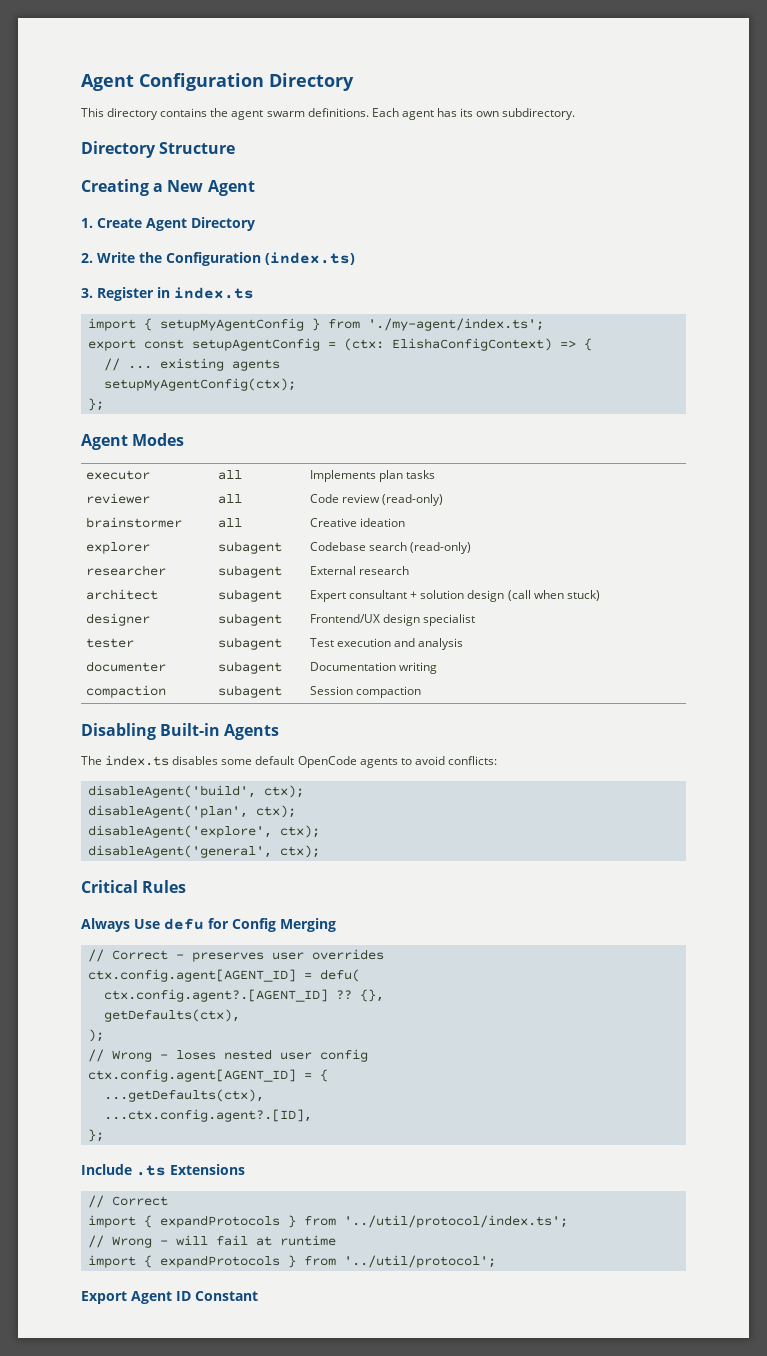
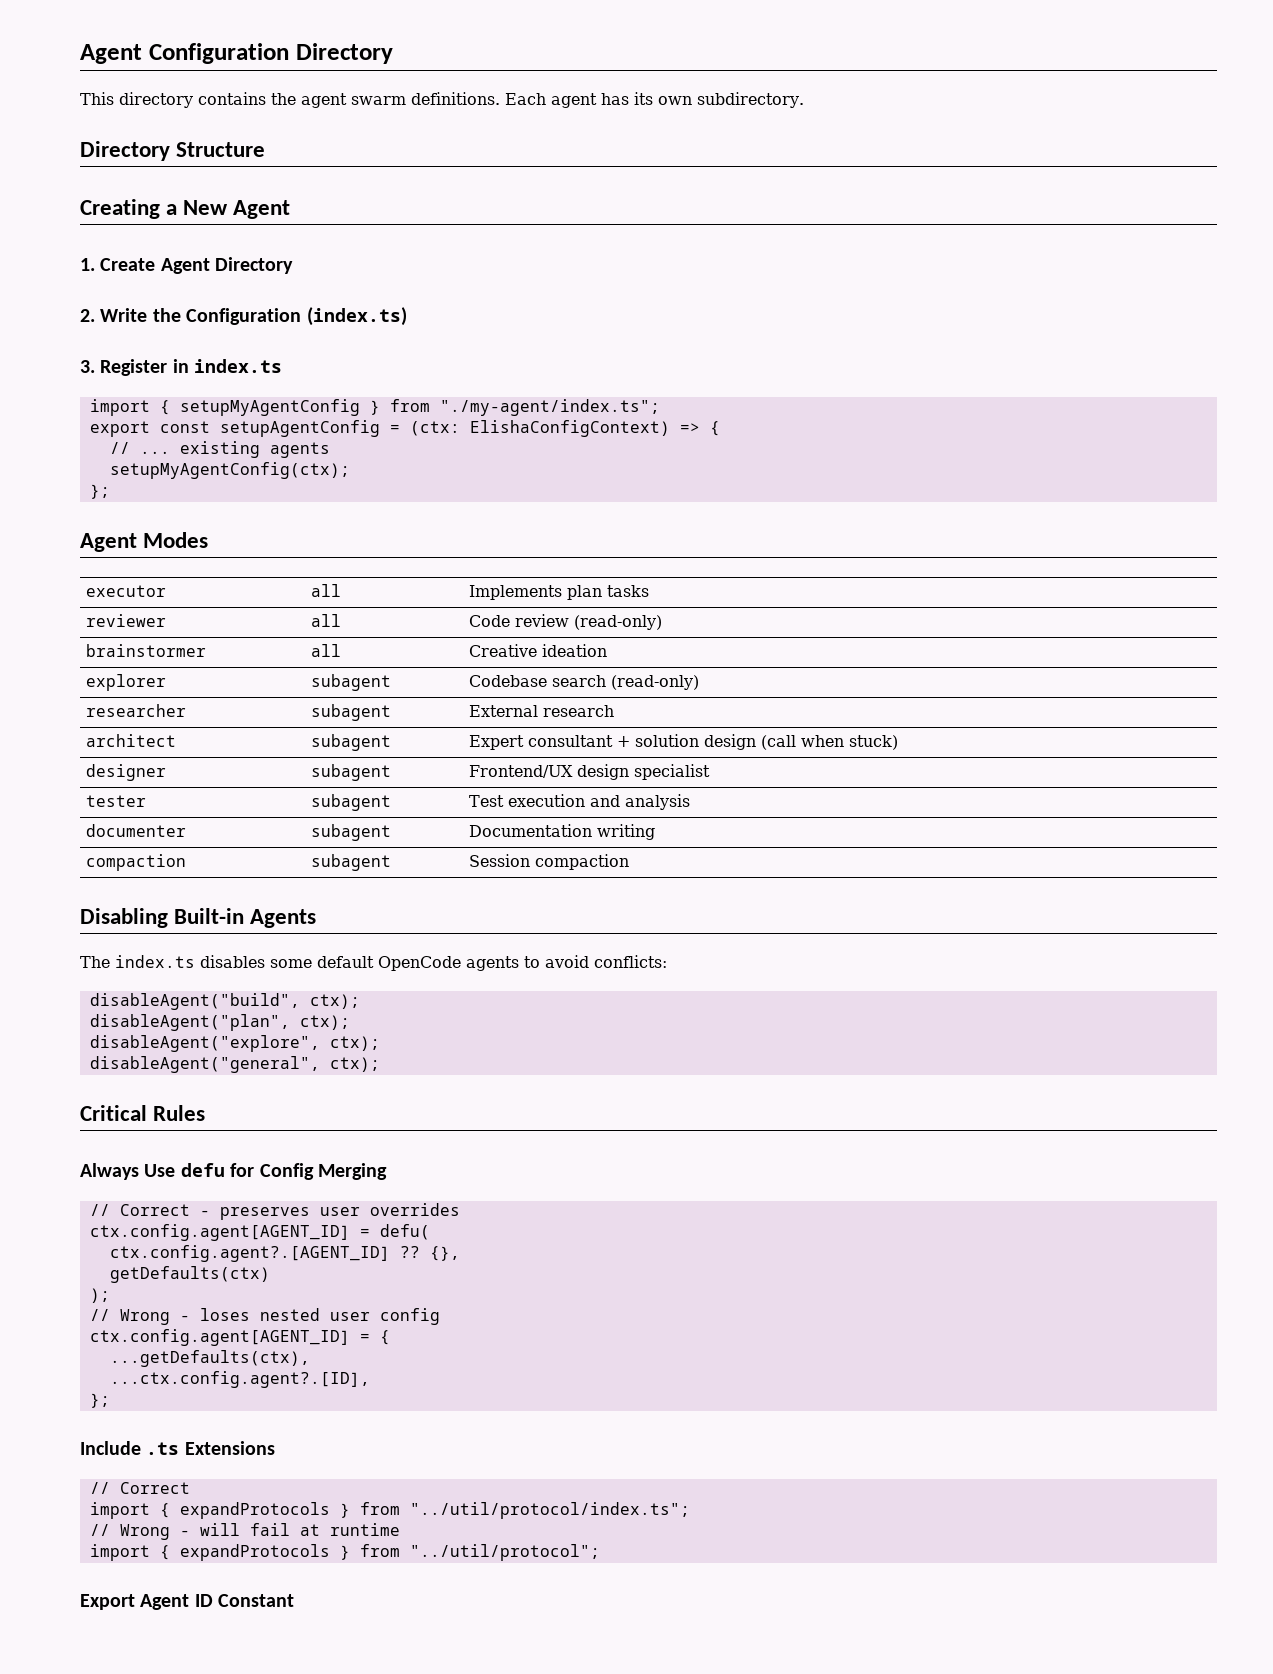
- import { setupMyAgentConfig } from './my-agent/index.ts';
+ import { setupMyAgentConfig } from "./my-agent/index.ts";
- disableAgent('build', ctx);
- disableAgent('plan', ctx);
- disableAgent('explore', ctx);
- disableAgent('general', ctx);
+ disableAgent("build", ctx);
+ disableAgent("plan", ctx);
+ disableAgent("explore", ctx);
+ disableAgent("general", ctx);
- getDefaults(ctx),
+ getDefaults(ctx)
- import { expandProtocols } from '../util/protocol/index.ts';
+ import { expandProtocols } from "../util/protocol/index.ts";
- import { expandProtocols } from '../util/protocol';
+ import { expandProtocols } from "../util/protocol";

Exercise objective –
Render the data above verbatim and without pictures.

Exercise response –
- import { setupMyAgentConfig } from './my-agent/index.ts';
+ import { setupMyAgentConfig } from "./my-agent/index.ts";
- disableAgent('build', ctx);
- disableAgent('plan', ctx);
- disableAgent('explore', ctx);
- disableAgent('general', ctx);
+ disableAgent("build", ctx);
+ disableAgent("plan", ctx);
+ disableAgent("explore", ctx);
+ disableAgent("general", ctx);
- getDefaults(ctx),
+ getDefaults(ctx)
- import { expandProtocols } from '../util/protocol/index.ts';
+ import { expandProtocols } from "../util/protocol/index.ts";
- import { expandProtocols } from '../util/protocol';
+ import { expandProtocols } from "../util/protocol";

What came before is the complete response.